- What the task asks: Only text is carried over. Reproduce the entries below exactly.

- Material provided:
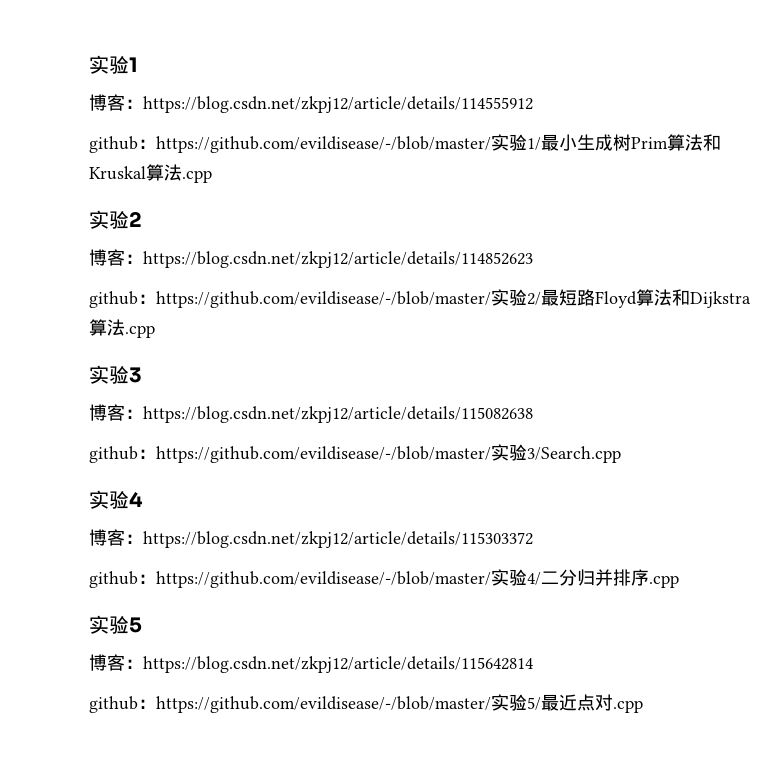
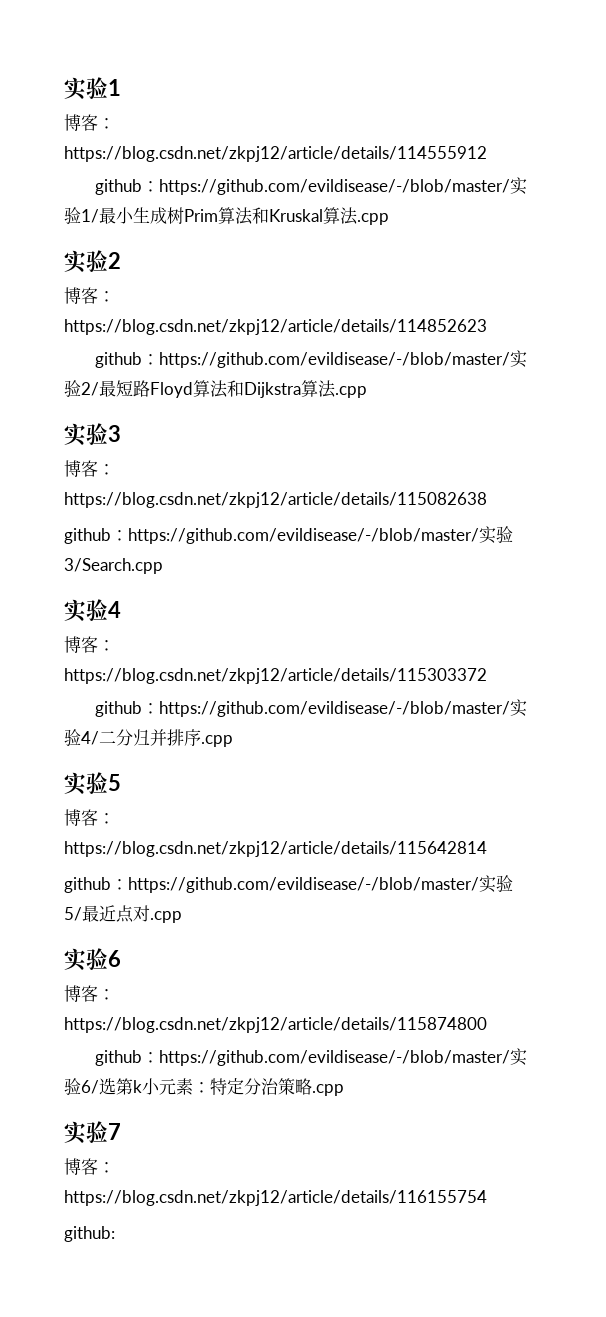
+ 实验6
+ 博客：https://blog.csdn.net/zkpj12/article/details/115874800
+ github：https://github.com/evildisease/-/blob/master/实验6/选第k小元素：特定分治策略.cpp
+ 实验7
+ 博客：https://blog.csdn.net/zkpj12/article/details/116155754
+ github:

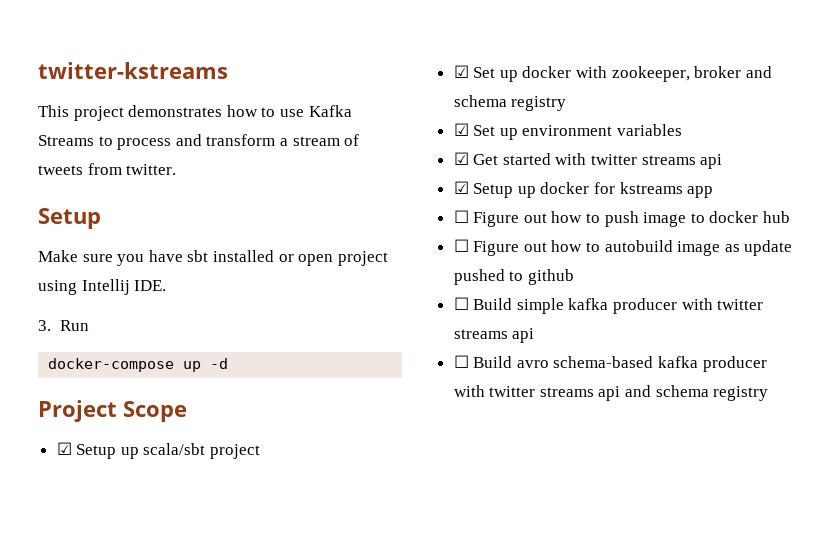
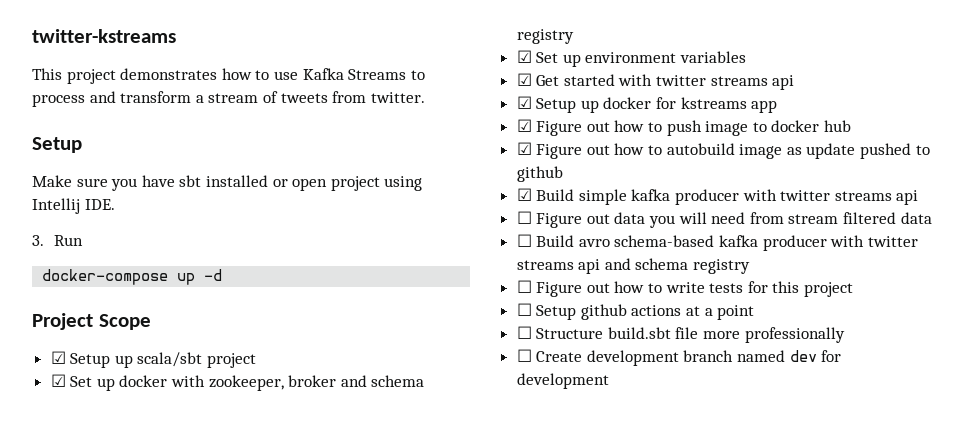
- ☐ Figure out how to push image to docker hub
+ ☑ Figure out how to push image to docker hub
- ☐ Figure out how to autobuild image as update pushed to github
+ ☑ Figure out how to autobuild image as update pushed to github
- ☐ Build simple kafka producer with twitter streams api
+ ☑ Build simple kafka producer with twitter streams api
+ ☐ Figure out data you will need from stream filtered data
+ ☐ Figure out how to write tests for this project
+ ☐ Setup github actions at a point
+ ☐ Structure build.sbt file more professionally
+ ☐ Create development branch named dev for development

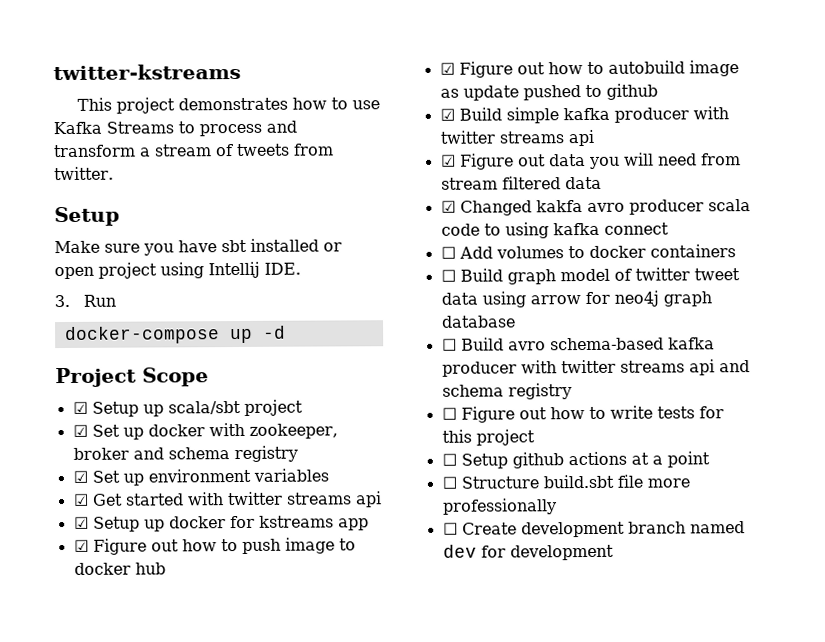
- ☐ Figure out data you will need from stream filtered data
+ ☑ Figure out data you will need from stream filtered data
+ ☑ Changed kakfa avro producer scala code to using kafka connect
+ ☐ Add volumes to docker containers
+ ☐ Build graph model of twitter tweet data using arrow for neo4j graph database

- Your solution:
+ 实验6
+ 博客：https://blog.csdn.net/zkpj12/article/details/115874800
+ github：https://github.com/evildisease/-/blob/master/实验6/选第k小元素：特定分治策略.cpp
+ 实验7
+ 博客：https://blog.csdn.net/zkpj12/article/details/116155754
+ github:

- ☐ Figure out how to push image to docker hub
+ ☑ Figure out how to push image to docker hub
- ☐ Figure out how to autobuild image as update pushed to github
+ ☑ Figure out how to autobuild image as update pushed to github
- ☐ Build simple kafka producer with twitter streams api
+ ☑ Build simple kafka producer with twitter streams api
+ ☐ Figure out data you will need from stream filtered data
+ ☐ Figure out how to write tests for this project
+ ☐ Setup github actions at a point
+ ☐ Structure build.sbt file more professionally
+ ☐ Create development branch named dev for development

- ☐ Figure out data you will need from stream filtered data
+ ☑ Figure out data you will need from stream filtered data
+ ☑ Changed kakfa avro producer scala code to using kafka connect
+ ☐ Add volumes to docker containers
+ ☐ Build graph model of twitter tweet data using arrow for neo4j graph database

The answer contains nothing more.